» Exercise directions: Write down exactly what lies from the line containing "601-23030000312-028 | NAMA" to the end of the records, inclusive, and omit the pictures.

» Record excerpts:
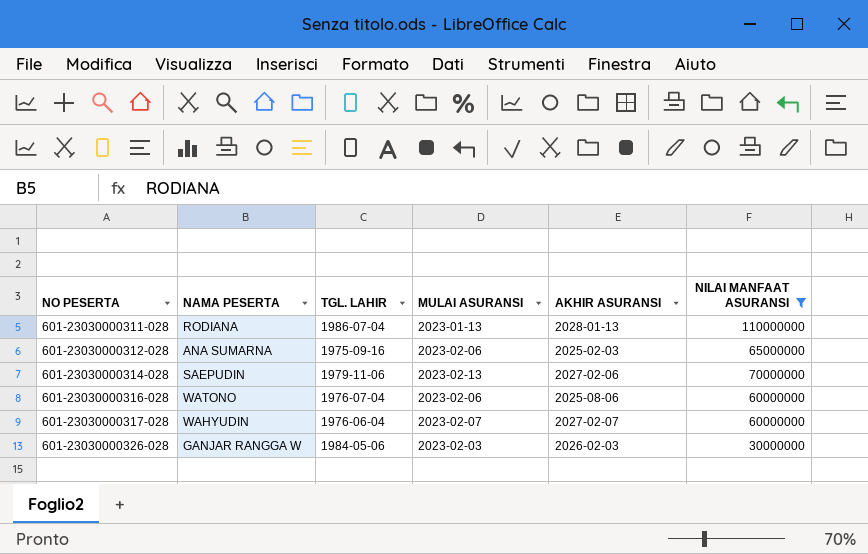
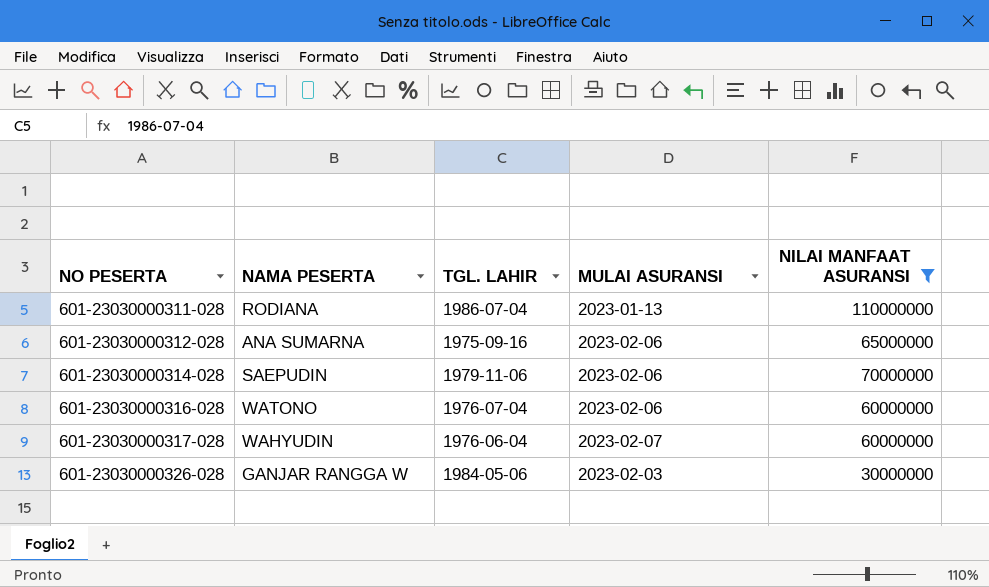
column AKHIR ASURANSI | position: 5 -> none
601-23030000314-028 | MULAI ASURANSI: 2023-02-13 -> 2023-02-06

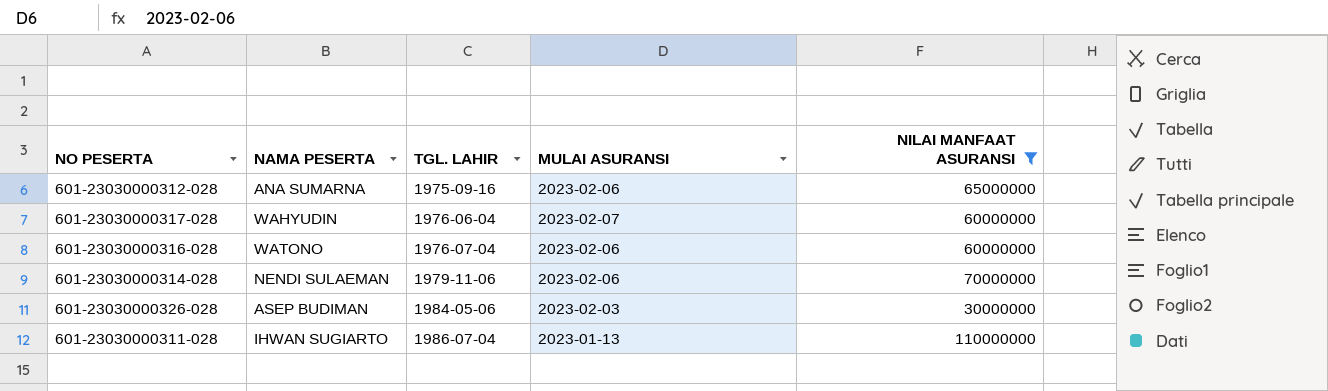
row order: NO PESERTA ascending -> TGL. LAHIR ascending
601-23030000314-028 | NAMA PESERTA: SAEPUDIN -> NENDI SULAEMAN
601-23030000326-028 | NAMA PESERTA: GANJAR RANGGA W -> ASEP BUDIMAN
601-23030000311-028 | NAMA PESERTA: RODIANA -> IHWAN SUGIARTO

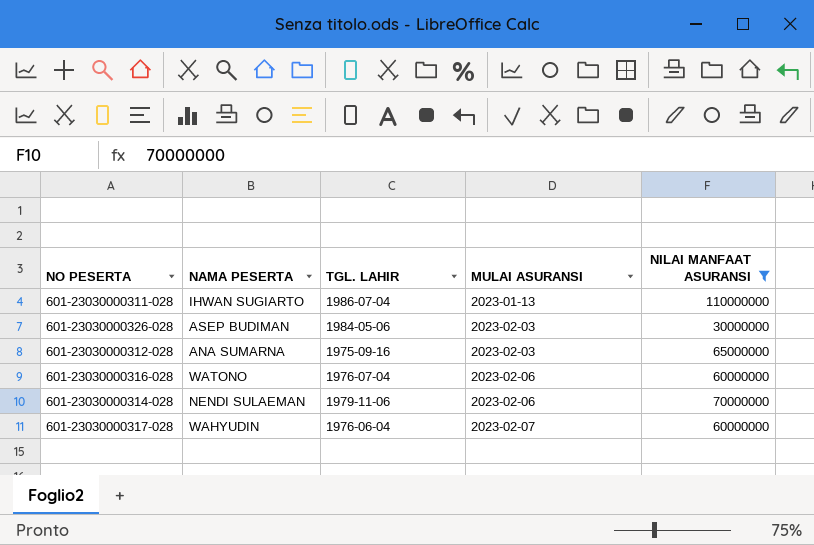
row order: TGL. LAHIR ascending -> MULAI ASURANSI ascending
601-23030000312-028 | MULAI ASURANSI: 2023-02-06 -> 2023-02-03

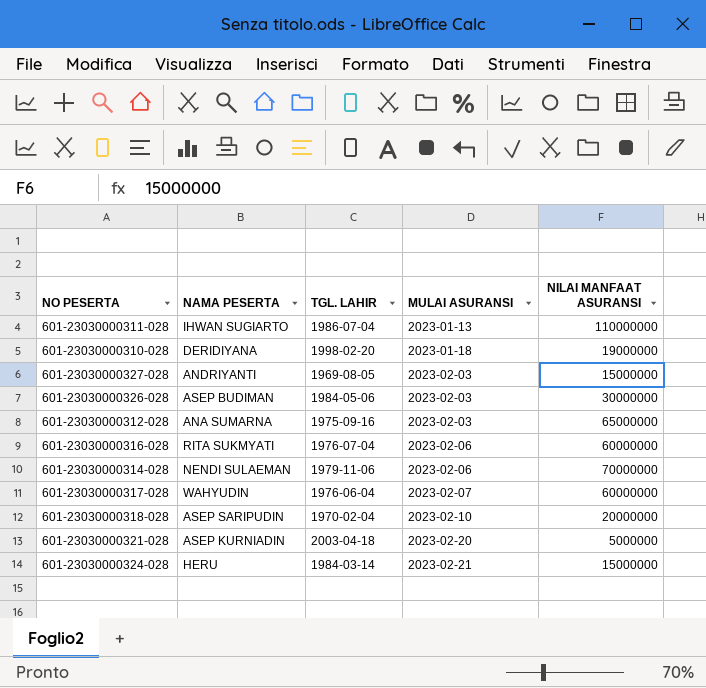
filter: NILAI MANFAAT ASURANSI >= 30000000 -> none
601-23030000316-028 | NAMA PESERTA: WATONO -> RITA SUKMYATI

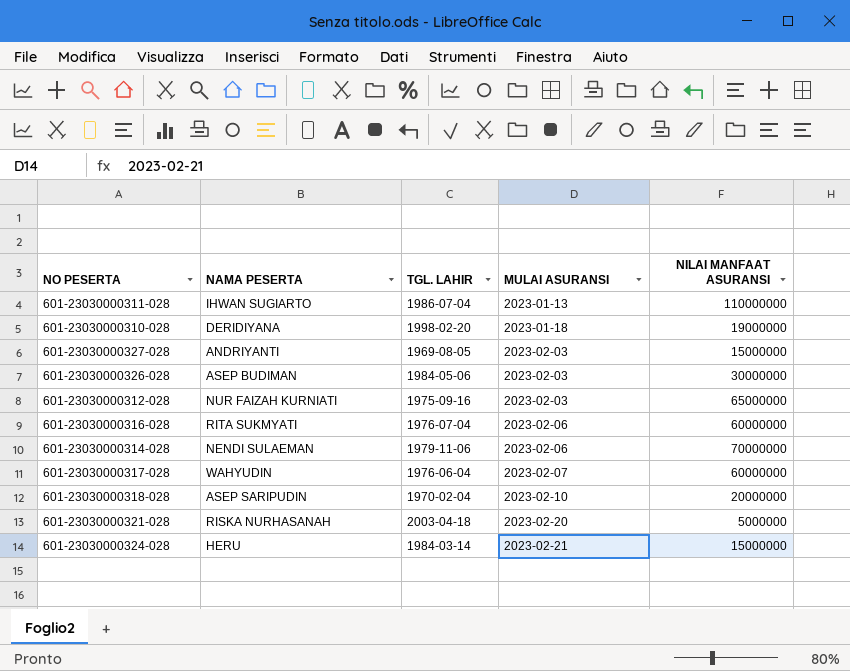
601-23030000312-028 | NAMA PESERTA: ANA SUMARNA -> NUR FAIZAH KURNIATI
601-23030000321-028 | NAMA PESERTA: ASEP KURNIADIN -> RISKA NURHASANAH

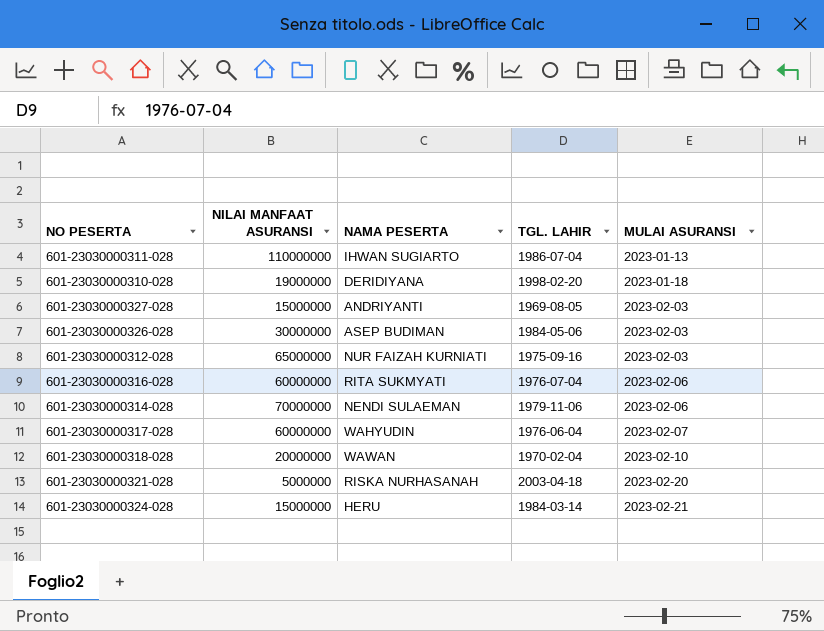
column NILAI MANFAAT ASURANSI | position: 5 -> 2
601-23030000318-028 | NAMA PESERTA: ASEP SARIPUDIN -> WAWAN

» Exercise answer:
601-23030000312-028 | NAMA PESERTA: ANA SUMARNA -> NUR FAIZAH KURNIATI
601-23030000321-028 | NAMA PESERTA: ASEP KURNIADIN -> RISKA NURHASANAH

column NILAI MANFAAT ASURANSI | position: 5 -> 2
601-23030000318-028 | NAMA PESERTA: ASEP SARIPUDIN -> WAWAN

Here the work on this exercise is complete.